- TASK ITEM
In the data that follows, find the line with "- firebase deploy --only functions"; transcribe it, every later line up to the one with "for some reason.", and that line as well, exactly and with no others.

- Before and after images
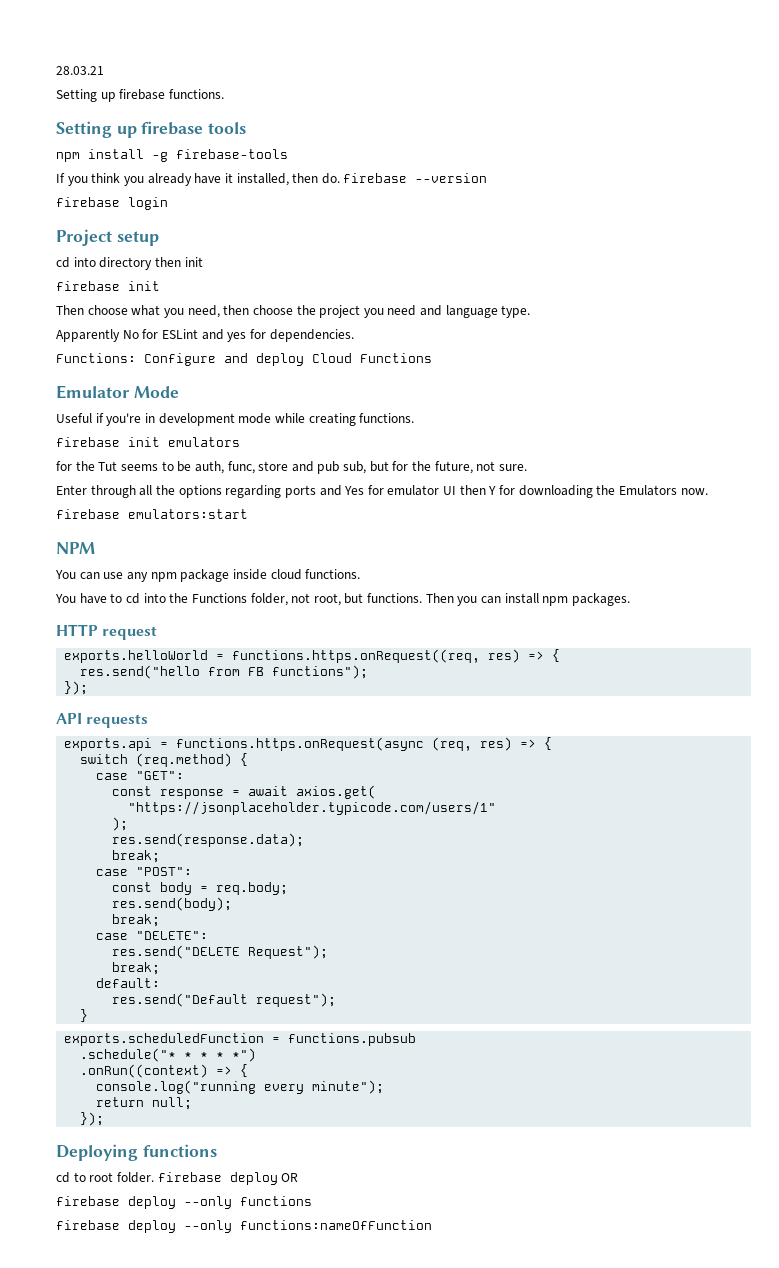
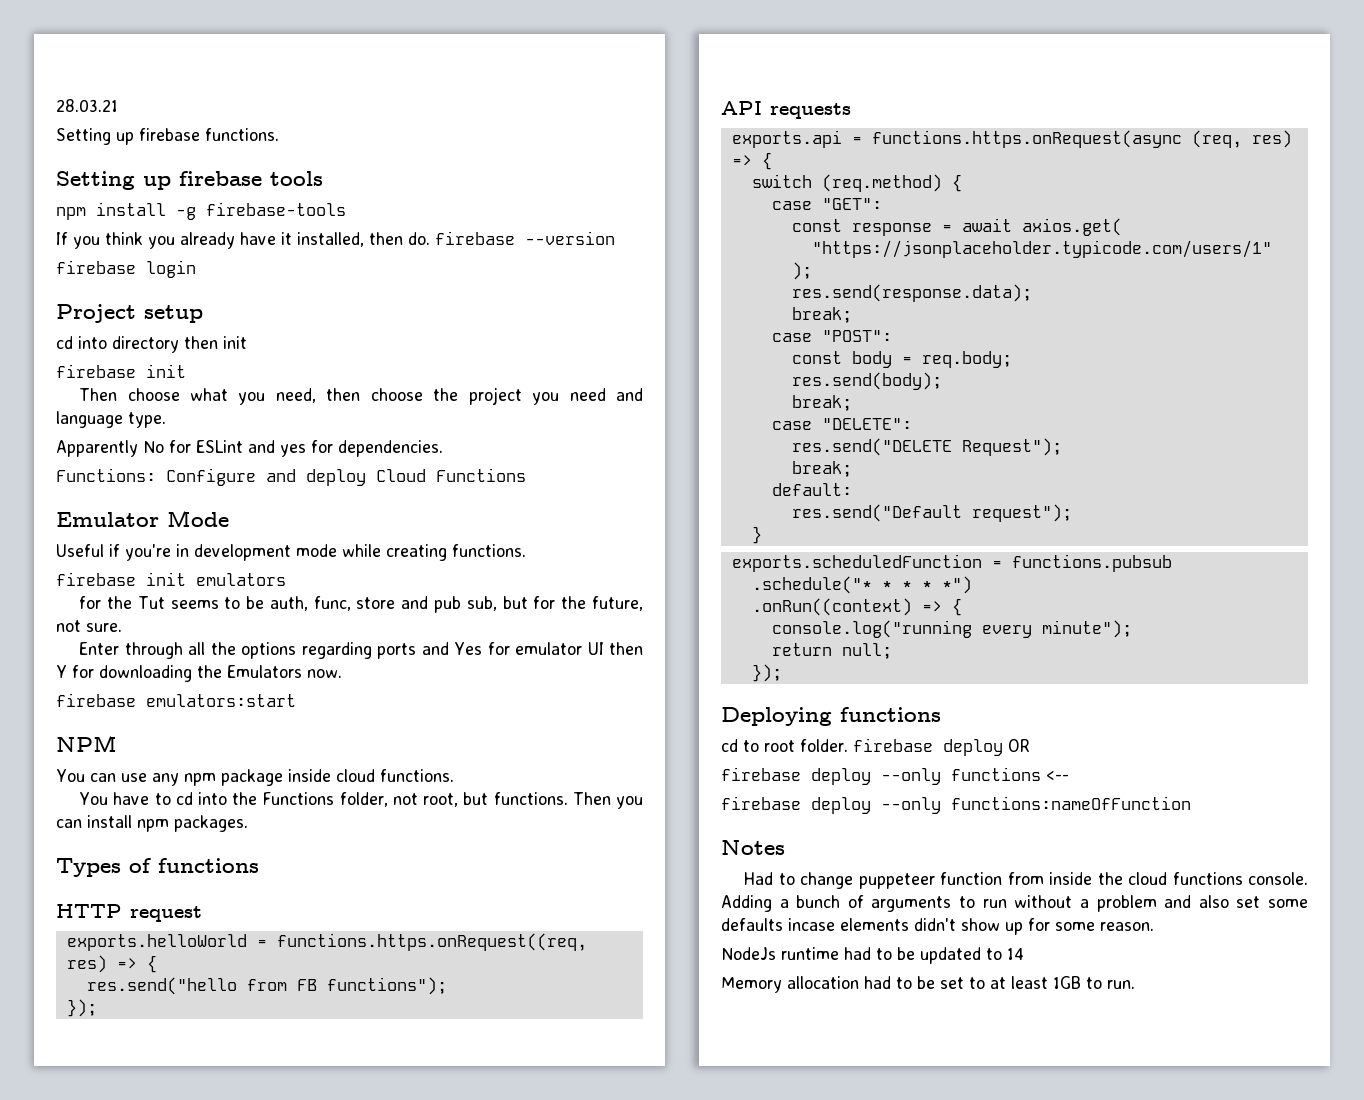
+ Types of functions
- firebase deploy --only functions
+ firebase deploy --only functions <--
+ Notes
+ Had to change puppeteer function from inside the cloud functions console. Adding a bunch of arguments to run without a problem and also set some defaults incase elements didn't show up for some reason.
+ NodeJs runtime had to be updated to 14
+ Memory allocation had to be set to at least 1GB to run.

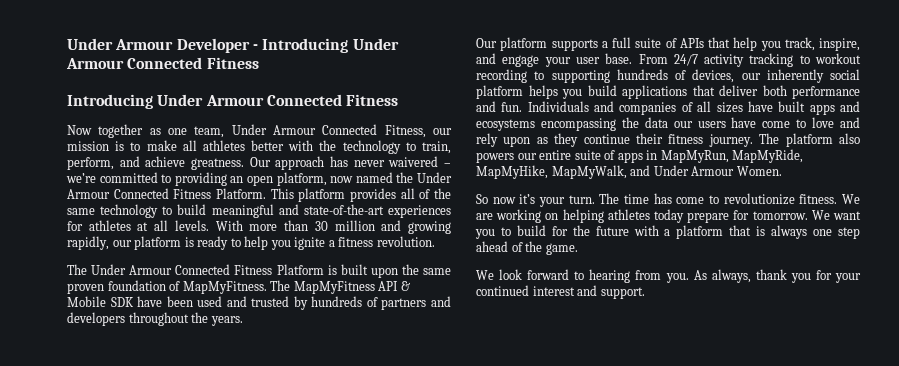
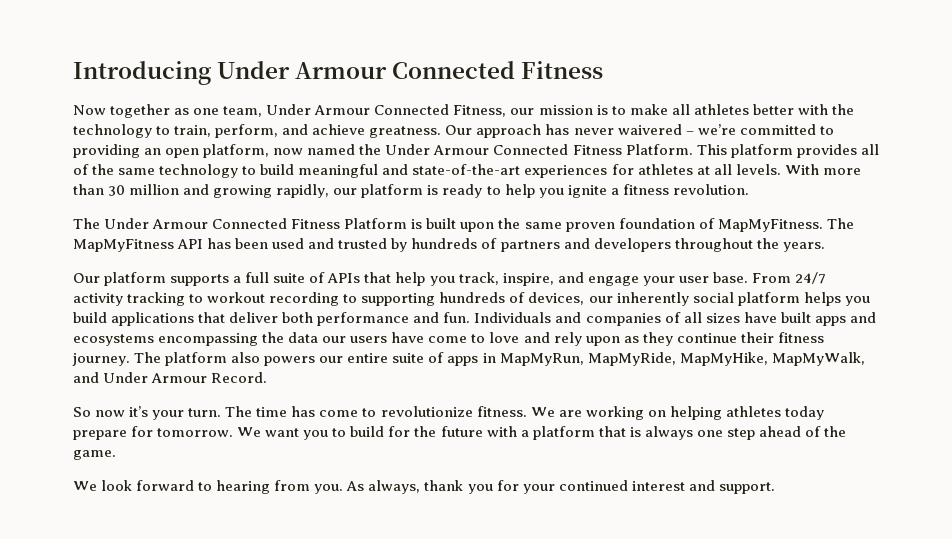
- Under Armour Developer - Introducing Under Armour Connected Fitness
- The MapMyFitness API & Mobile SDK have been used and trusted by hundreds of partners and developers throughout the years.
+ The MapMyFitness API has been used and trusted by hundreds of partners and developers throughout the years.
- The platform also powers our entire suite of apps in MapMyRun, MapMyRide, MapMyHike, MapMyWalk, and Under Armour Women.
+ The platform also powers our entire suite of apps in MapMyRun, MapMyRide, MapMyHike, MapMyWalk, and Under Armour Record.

- OUTPUT
- firebase deploy --only functions
+ firebase deploy --only functions <--
+ Notes
+ Had to change puppeteer function from inside the cloud functions console. Adding a bunch of arguments to run without a problem and also set some defaults incase elements didn't show up for some reason.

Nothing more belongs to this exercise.